La noche fue menos alegre que la tarde, porque hacía frío. A mí me colocaron entre dos caballeros (el de la cara roja y otro), por precaución no me fuera a caer. Y aquellos dos señores, a cada cabezada que daban al dormir casi me despachurraban. Algunas veces me oprimían tanto, que no podía por menos de gritar: «¡Oh, por favor»!, lo que les molestaba extraordinariamente.

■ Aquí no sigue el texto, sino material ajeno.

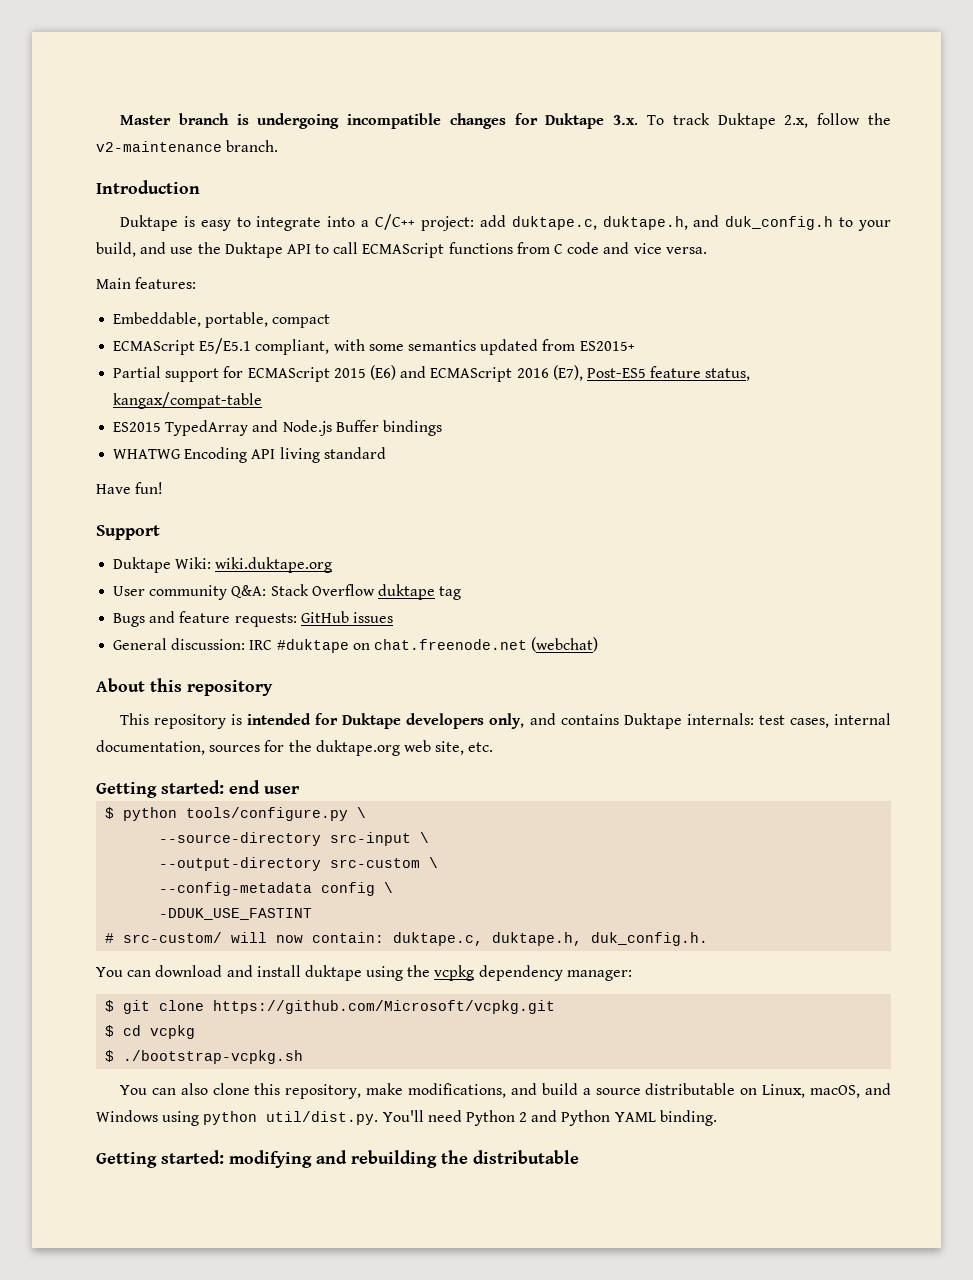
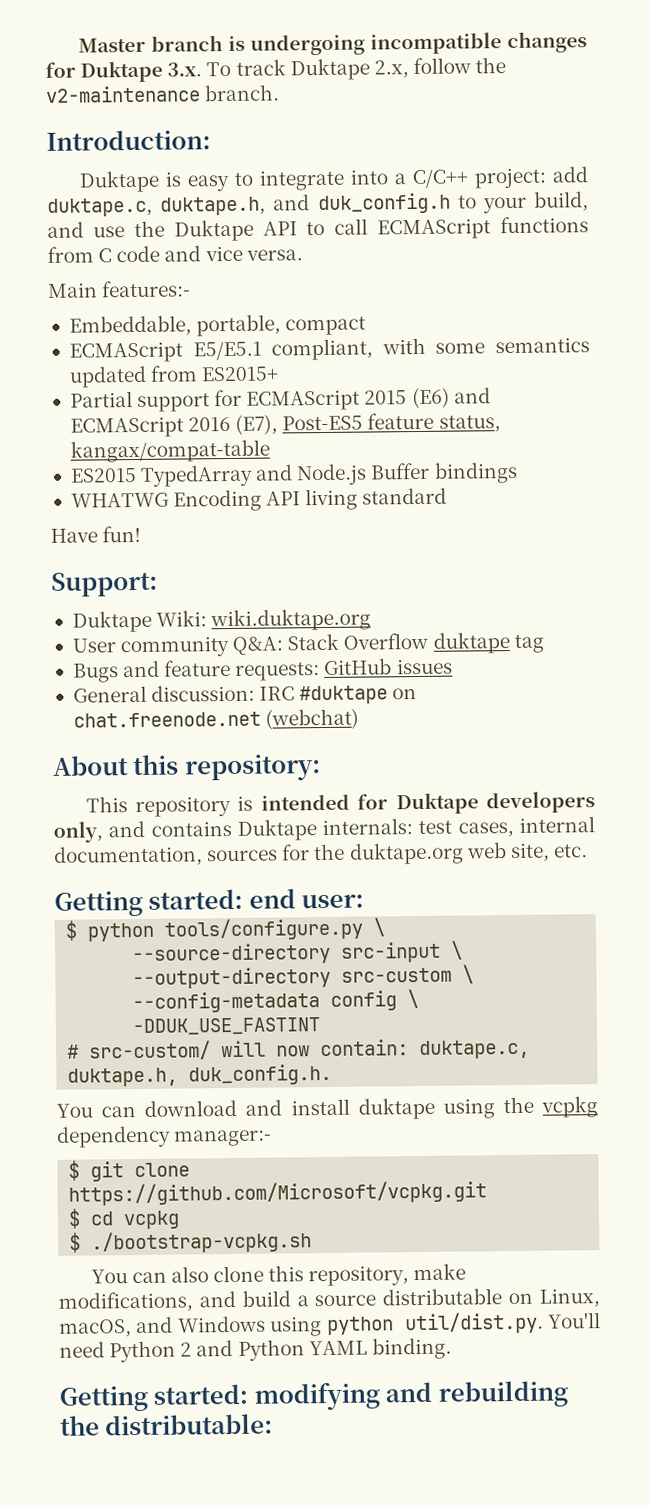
[96,180,200,194] Introduction -> [46,129,211,151] Introduction:
[135,277,197,289] features: -> [101,280,192,298] features:-
[96,525,160,540] Support -> [51,571,158,597] Support:
[187,680,273,696] repository -> [184,754,321,782] repository:
[264,786,300,794] user -> [301,893,365,909] user:
[566,970,632,981] manager: -> [174,1129,273,1147] manager:-
[473,1150,579,1164] distributable -> [105,1413,274,1436] distributable:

Enfrente llevaba a una señora vieja, envuelta en una capa de piel, y que en la oscuridad más parecía un almiar que una señora, de tal modo iba empaquetada. Dicha señora llevaba consigo una cesta que durante mucho tiempo estuvo sin saber dónde ponerla, hasta que se le ocurrió meterla debajo de mis piernas, que eran las más cortitas. Aquello era un horrible tormento y me hacía desgraciado, pues no dejaba de rozarme un instante. Al menor movimiento la loza que contenía la cesta chocaba contra alguna otra cosa, y entonces la señora me daba un golpe terrible con el pie y me decía:
—¿Quieres estarte quieto? ¡Tan chico y tan inquieto!
Por último, empezó a amanecer, y entonces me pareció que mis compañeros dormían más tranquilos, desapareciendo las dificultades con que luchaban durante la noche y que habían encontrado expresión en los más horribles ronquidos y resoplidos concebibles. Conforme el sol subía, su sueño era más ligero, y poco a poco se iban despertando. Recuerdo cómo me sorprendió muchísimo la comedia de todos asegurando que no habían dormido en absoluto, y la extraña indignación con que lo aseguraban. Todavía persiste en mí el sentimiento de asombro de aquel día, pues he observado invariablemente que, de todas las debilidades humanas, la que menos dispuesto se está a reconocer es la de haber dormido yendo en coche.